ROBIN! Don't ask my questions like that!
Obviously it's because I don't know what I'm doing! So tell me the correct way! 😞
Edit: Actually, it's more that I'm trying to consolidate the process of creating a module. I don't know how you would go about creating a module during runtime, so I figured the first step is to consolidate the process/code.
well, ok - if you create modules at runtime then obviously some kind of editor must trigger the creation of the module. nothing wrong with that. what is the "e" variable here? i suppose a pointer to the underlying AudioModule? that would make sense. ...but if that's happening in the constructor of the editor (we are looking at createWidgets here right?) then it's actually at startup time (of the editor) - and in this case it seems a bit odd to me. if you create child-modules at initialization time, i think, the right place to do that is in the constructor of the parent module (or some function that is called from there)
soo...the oddness is actually not so much in creating AudioModules in the editor - but in creating AudioModules in the constructor of the editor
should I do it in createFilterPlugin?
If I'm going to be creating modules during runtime, I want it to all be the same process, I don't want to have modules being created in constructor AND have another way of doing it during run time.

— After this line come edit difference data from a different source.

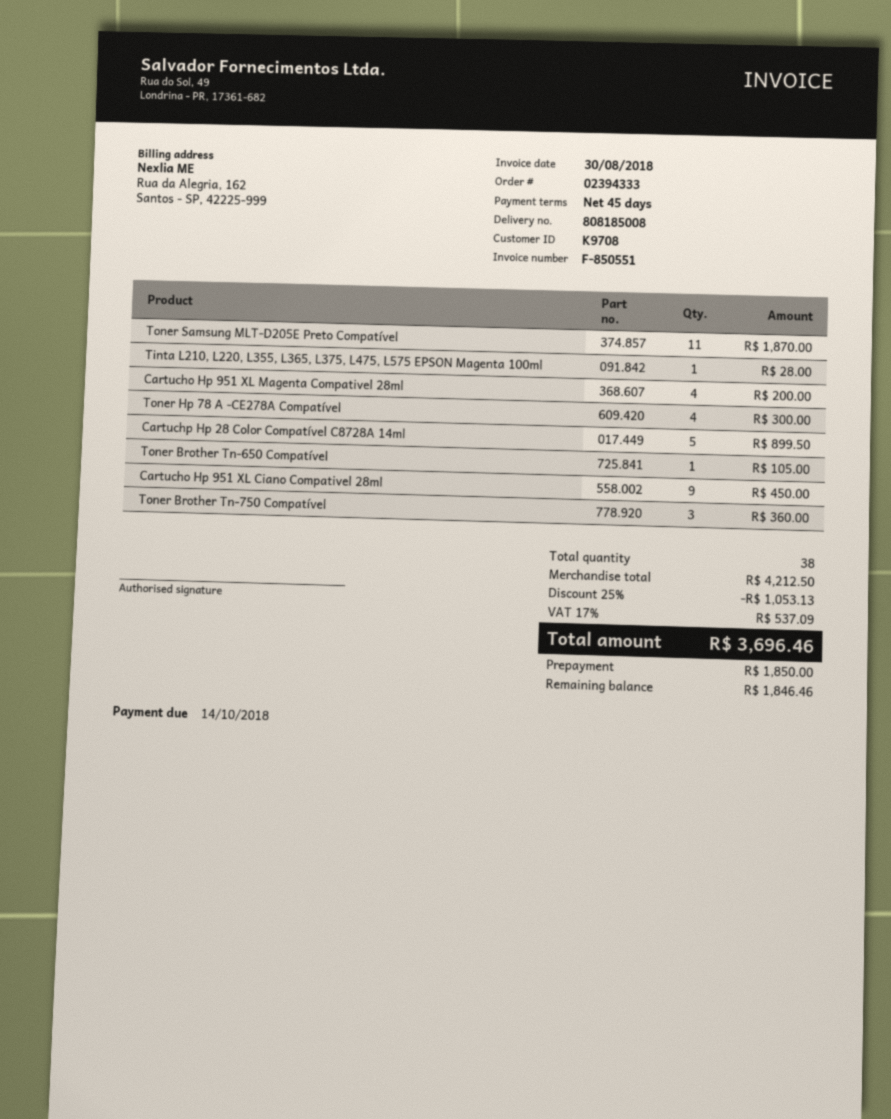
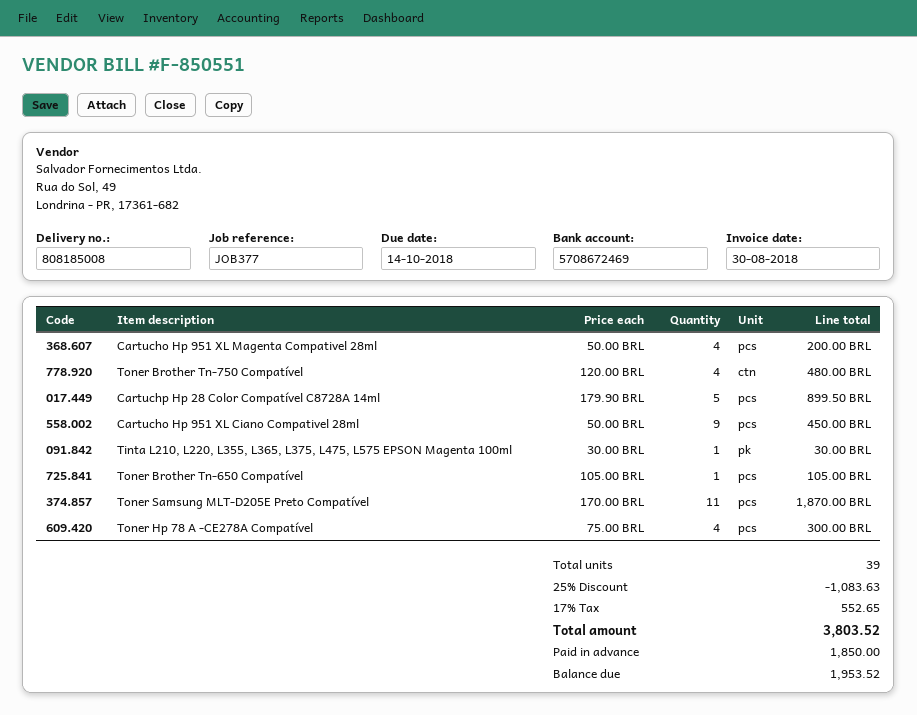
Tinta L210, L220, L355, L365, L375, L475, L575 EPSON Magenta 100ml: 1 for 28.00 -> 1 for 30.00
Toner Brother Tn-750 Compatível: 3 for 360.00 -> 4 for 480.00
total quantity: 38 -> 39
discount: 25% = 1053.13 -> 25% = 1083.63
tax: 17% = 537.09 -> 17% = 552.65
total: 3696.46 -> 3803.52
balance: 1846.46 -> 1953.52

in this case, maybe what you want is a factory function? that is just some function that creates an object (typically via "new"), possibly calls some setup functions to initialize it and returns the pointer to it (handing over ownership to the caller), something like:
AudioModule* myAudioModuleCreator()
{
AudioModule* m = new MyModuleClass;
m->setOldYear(2017);
m->setNewYear(2018);
m->setHappy(true);
// ...etc....
return m;
}
you can get more fancy by creating a factory object (that may have a state) and implement the factory function(s) as member function(s).
maybe look at my class AudioModuleFactory in the ToolChain.h/cpp file
I don't want new!!!!!!!!!! Why can't I just "push a new object into a vector"?
edit: oh, because of locks...
how - if not via new - would you create the object?
just push to a vector and then send the contents of the vector via pointers for whatever... the only thing possibly stopping it would be the constructor needs.